To the average person, this sounds a lot like corporate drivel. However, Smith went on to explain that with this statement, he was referring to the ever elusive interest of investors. He stresses that the first 60 days of your start up’s life must include appealing to – and extracting the funds – of those who will finance, and hence reserve a share, in your business.
Chartered Accountant Ronna Ugaldo is a regular in the startup community but a first time audience member at Bitmaker Labs – and she didn’t leave disappointed.
“I am founding a startup with a couple of other people, and I’ve read a lot of books. I really wanted to reaffirm what I’ve learned,” said Ugaldo, who also handles the finances for Peraso Technologies. In addition to her day job, Ugaldo’s newest project will enhance the presentation of live music.
“I just started in small businesses up in the last few years. The tech scene is an exciting place to be because it’s always changing,” said Ugaldo.
Originally from Winnipeg, Ugaldo was “educated on the old school ways doing this.” Though her latest venture is so new it has yet to be given a name, she’ll definitely be taking Smith’s emphasis on demonstrating passion and momentum, rather than outlining formal checkpoints, into account.
Smith claims that there isn’t a startup LaBarge Weinstein won’t take on. The firm has represented several well-known startups such as Wattapd, Shopify and Scribble Technologies Inc.
“We’re not in a position to judge how successful an idea will be. We would never discourage anyone. “If you can get people engaged in what you’re working on, then essentially, that is business. That’s how you’ll get revenues,” explained Smith.
He also suggests that monetizing your ideas may not be the impossible task it’s often assumed to be. Investors are seeking out profitable ideas.
“There’s a definitely a game factor to investing. It’s based on energy and having a handle on the complexity of the problem and the financial rewards in solving it. Investors judge very quickly how engaged you are in this experiment, whether you know the challenges out there to be faced.”

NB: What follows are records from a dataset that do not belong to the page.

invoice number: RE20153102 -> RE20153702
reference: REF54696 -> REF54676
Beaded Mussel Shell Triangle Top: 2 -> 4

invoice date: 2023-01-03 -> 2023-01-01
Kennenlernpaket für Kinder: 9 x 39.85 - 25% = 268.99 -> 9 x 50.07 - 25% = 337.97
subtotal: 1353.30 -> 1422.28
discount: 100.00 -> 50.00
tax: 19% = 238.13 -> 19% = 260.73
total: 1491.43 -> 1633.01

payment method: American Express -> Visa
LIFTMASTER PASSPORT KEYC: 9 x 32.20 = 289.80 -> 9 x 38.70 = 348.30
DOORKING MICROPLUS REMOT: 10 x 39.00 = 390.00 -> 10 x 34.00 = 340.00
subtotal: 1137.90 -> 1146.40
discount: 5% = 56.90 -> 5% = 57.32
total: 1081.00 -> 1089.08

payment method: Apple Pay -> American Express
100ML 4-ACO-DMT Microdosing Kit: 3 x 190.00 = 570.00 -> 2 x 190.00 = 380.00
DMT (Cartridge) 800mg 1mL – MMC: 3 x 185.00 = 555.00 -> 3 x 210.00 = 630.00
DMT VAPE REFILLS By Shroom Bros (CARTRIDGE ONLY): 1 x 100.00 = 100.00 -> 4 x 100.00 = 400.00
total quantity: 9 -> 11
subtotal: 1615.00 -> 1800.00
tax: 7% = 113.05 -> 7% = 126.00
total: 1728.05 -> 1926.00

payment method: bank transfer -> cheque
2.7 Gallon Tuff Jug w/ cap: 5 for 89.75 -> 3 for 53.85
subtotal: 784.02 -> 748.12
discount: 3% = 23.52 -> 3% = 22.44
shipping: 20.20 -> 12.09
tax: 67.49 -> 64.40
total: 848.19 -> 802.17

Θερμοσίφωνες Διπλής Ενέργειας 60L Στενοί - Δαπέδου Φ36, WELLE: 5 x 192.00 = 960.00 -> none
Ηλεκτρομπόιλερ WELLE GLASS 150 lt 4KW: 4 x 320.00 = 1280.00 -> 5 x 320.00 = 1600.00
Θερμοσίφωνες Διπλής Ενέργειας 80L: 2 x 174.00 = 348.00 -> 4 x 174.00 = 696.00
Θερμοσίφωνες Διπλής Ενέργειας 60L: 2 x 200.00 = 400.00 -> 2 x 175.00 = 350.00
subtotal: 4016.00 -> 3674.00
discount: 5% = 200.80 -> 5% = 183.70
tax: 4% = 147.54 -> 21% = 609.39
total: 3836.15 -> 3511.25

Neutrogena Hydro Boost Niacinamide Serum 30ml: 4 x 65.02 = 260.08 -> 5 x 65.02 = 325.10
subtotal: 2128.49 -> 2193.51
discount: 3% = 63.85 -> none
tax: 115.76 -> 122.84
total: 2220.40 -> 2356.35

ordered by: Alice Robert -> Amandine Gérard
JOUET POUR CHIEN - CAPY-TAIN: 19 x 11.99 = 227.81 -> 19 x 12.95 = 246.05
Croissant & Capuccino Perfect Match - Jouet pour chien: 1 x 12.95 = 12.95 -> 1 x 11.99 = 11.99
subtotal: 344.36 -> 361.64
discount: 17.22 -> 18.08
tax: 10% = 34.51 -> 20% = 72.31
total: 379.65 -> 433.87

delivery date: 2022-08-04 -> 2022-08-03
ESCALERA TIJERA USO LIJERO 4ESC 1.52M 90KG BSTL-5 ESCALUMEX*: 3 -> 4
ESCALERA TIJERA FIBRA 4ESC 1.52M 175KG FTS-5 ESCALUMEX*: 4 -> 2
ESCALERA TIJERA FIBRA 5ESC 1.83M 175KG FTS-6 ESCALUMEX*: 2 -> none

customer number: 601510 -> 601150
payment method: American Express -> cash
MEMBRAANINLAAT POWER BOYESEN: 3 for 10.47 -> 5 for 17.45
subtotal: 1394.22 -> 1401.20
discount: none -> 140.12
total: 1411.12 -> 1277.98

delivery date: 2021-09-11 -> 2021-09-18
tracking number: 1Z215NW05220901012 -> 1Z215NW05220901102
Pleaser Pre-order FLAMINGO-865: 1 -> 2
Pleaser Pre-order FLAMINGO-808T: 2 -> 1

He goes on to describe Toronto’s innovative business community as fairly “noisy,” saying that startups in this city have a fighting chance. Furthermore, according the Startup Compass, Canada is home to three of the top 20 startup ecosystems in the world.
Firms like LaBarge and Weinstein recognize this and are adapting to it. According to the Globe and Mail, “Today’s startups are tomorrow’s corporations and with Toronto now mentioned in the same breath as incubation powerhouses like Silicon Valley and Tel Aviv, Bay Street giants are stretching their old, creaky bones to accommodate young, cash-strapped entrepreneurs by offering affordable ‘starter kit’ legal services.”
Techvibes also reports that millennials are twice as likely to start a business as their predecessors, due to their desire for more flexibility and fulfillment in their careers. This has the potential to significantly alter the breakdown of the Canadian economy, where new business models are the more dominant industry.
The bottom line is, this generation is doing things differently, which according to Smith will bring about the end of the old era. Brace yourselves, Canada, for “the rise of the project and the end of the pitch.”